Princeton junior Hammad Aslam said that Barry inspired him to change his major from Economics to Near Eastern studies. 

“Professor Barry has been the best educator I have had in my entire life,” Hammad said, adding that he was particularly inspired by Barry’s account of the many connections between ancient philosophy and Sufism.  

Barry said that he was very frustrated and surprised by his non-renewal given that his classes are over-enrolled and receive very positive reviews. He said that he wishes he had entered Princeton as a professor rather than a lecturer, as he then could have been considered for tenure

“I was trapped by having entered by the side door as a lecturer as opposed to coming in on the junior track,” Barry said. Barry also said that he is only two years away from retirement, and that he is supporting his ailing wife.

Barry’s latest book, “Kabul’s Long Shadows,” discusses his views on Afghanistan and current U.S. policy in the region.

The crisis engulfing the Islamic world today has its epicenter in the territorial dispute between Pakistan and Afghanistan, Barry said. The United States strategically sided with Pakistan in the 1950’s, while the Soviet Union and India sided with Afghanistan, a historical divide that led to massive bloodshed and military armament on both sides.

The United States’ historical alliance with Pakistan had catastrophic results after the U.S. agreed to fund and train Muslim fundamentalists to combat the Soviet Union in the 1980’s, Barry said.

“All this exploded in American faces on September 11th of 2001 when the U.S. realized, to its horror, that the extremist Sunni ideology promoted by Pakistani generals was in fact anti-American,” Barry said. 

President Bush neglected Afghanistan in favor of Iraq, Barry said, contributing to the region’s current instability. The U.S. is now mired in the Pakistani-Afghan conflict, and has left Afghans feeling like their country does not have a chance at a better future.

“There’s a constant trend to downplay and to denigrate Afghanistan in the United States,” Barry said. Even the Obama administration, which he said was reluctant to stay in the region, has sent thousands of troops out of fear that withdrawal would lead to chaos as it did in Iraq.

Although Barry said he supports Hillary Clinton as future U.S. President, he predicts that U.S. military involvement will remain similar regardless of the next administration’s party allegiance.

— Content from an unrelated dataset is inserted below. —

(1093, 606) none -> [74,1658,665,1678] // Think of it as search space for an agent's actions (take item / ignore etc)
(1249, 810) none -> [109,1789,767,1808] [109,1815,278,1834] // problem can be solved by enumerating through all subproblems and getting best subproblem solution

Barry has been a special consultant to the Aga Khan Trust for Culture since 2009, and is a former consultative chairman of the Metropolitan Museum of Art’s Department of Islamic Art. He speaks native Persian, Arabic, French, Italian and Spanish, among other languages.

As a lecturer at Princeton, Barry seeks to impart his students with knowledge beyond the bloodiness of modern conflict in the Middle East.

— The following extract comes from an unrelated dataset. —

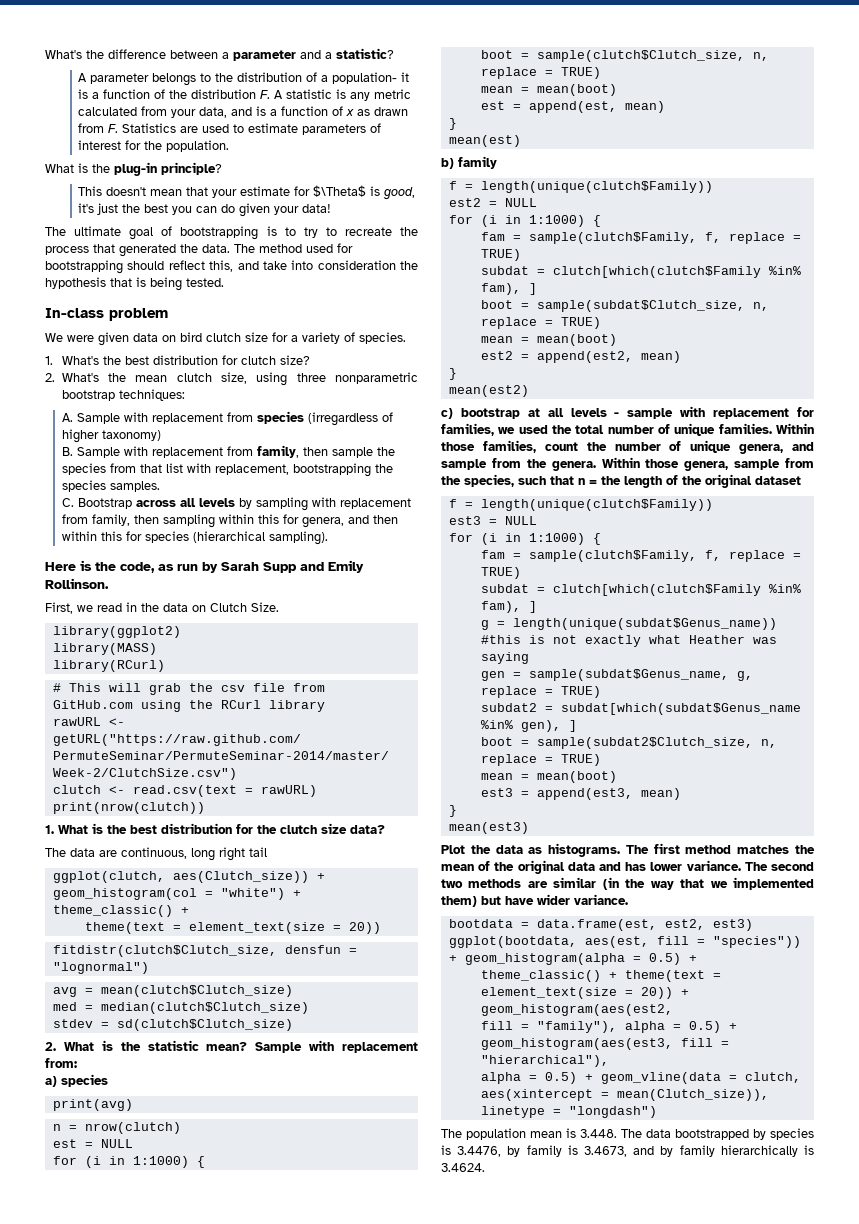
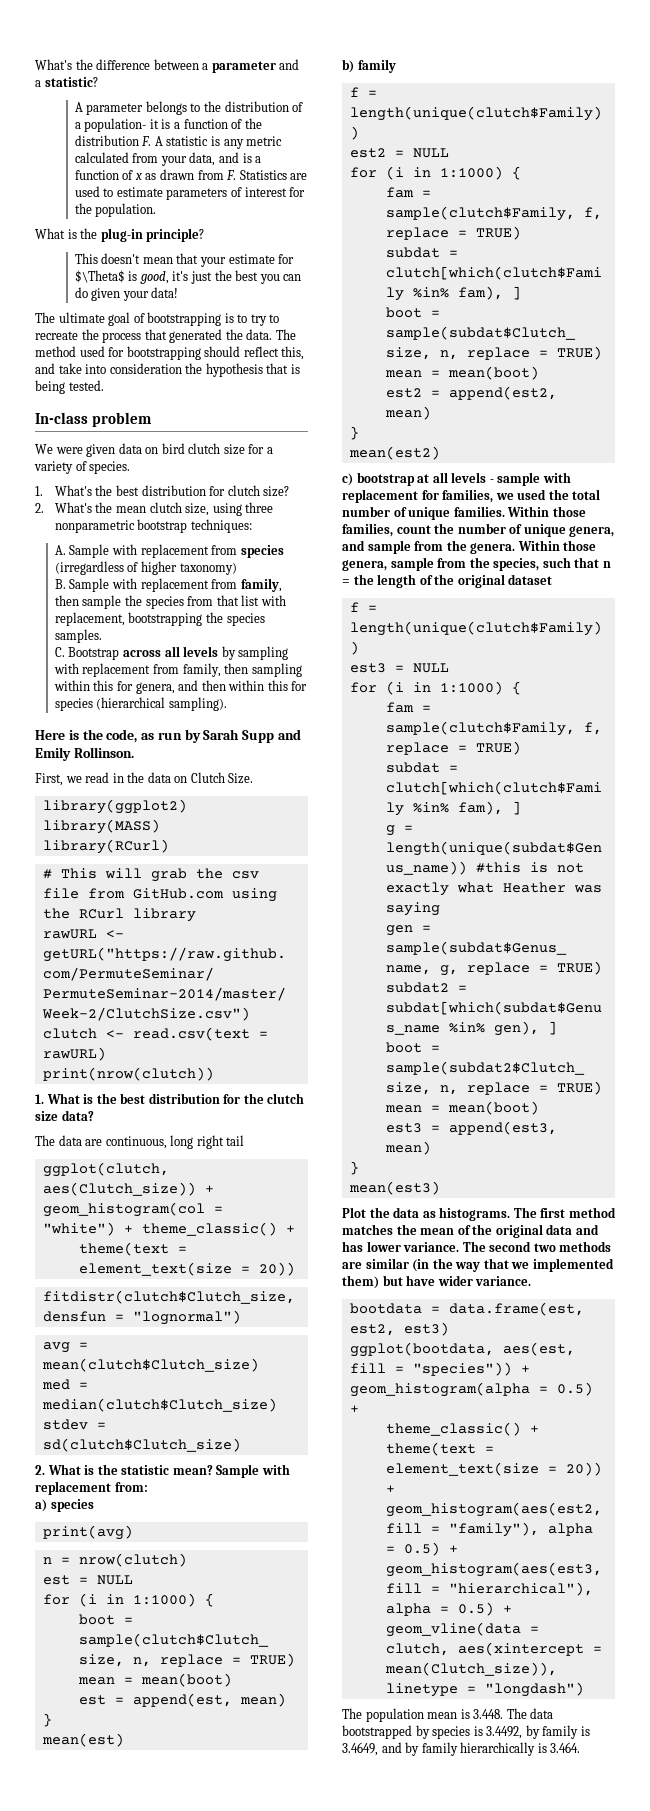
[457,1146,502,1157] 3.4476, -> [486,1726,523,1739] 3.4492,
[584,1146,627,1157] 3.4673, -> [342,1742,378,1756] 3.4649,
[441,1163,485,1172] 3.4624. -> [550,1742,581,1753] 3.464.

“My concern is that civilizations in crisis, like the Islamic world today, can attract increasing attention to their most apparently negative aspects, risking neglect of the fundamental civilization upon which they rest,” Barry said.

Barry is teaching “Introduction to Later Sufism” this semester with over 170 undergraduate students, “Granada and the Fall of Spanish Islam,” and a graduate seminar on “Studies in Later Persian Literature.”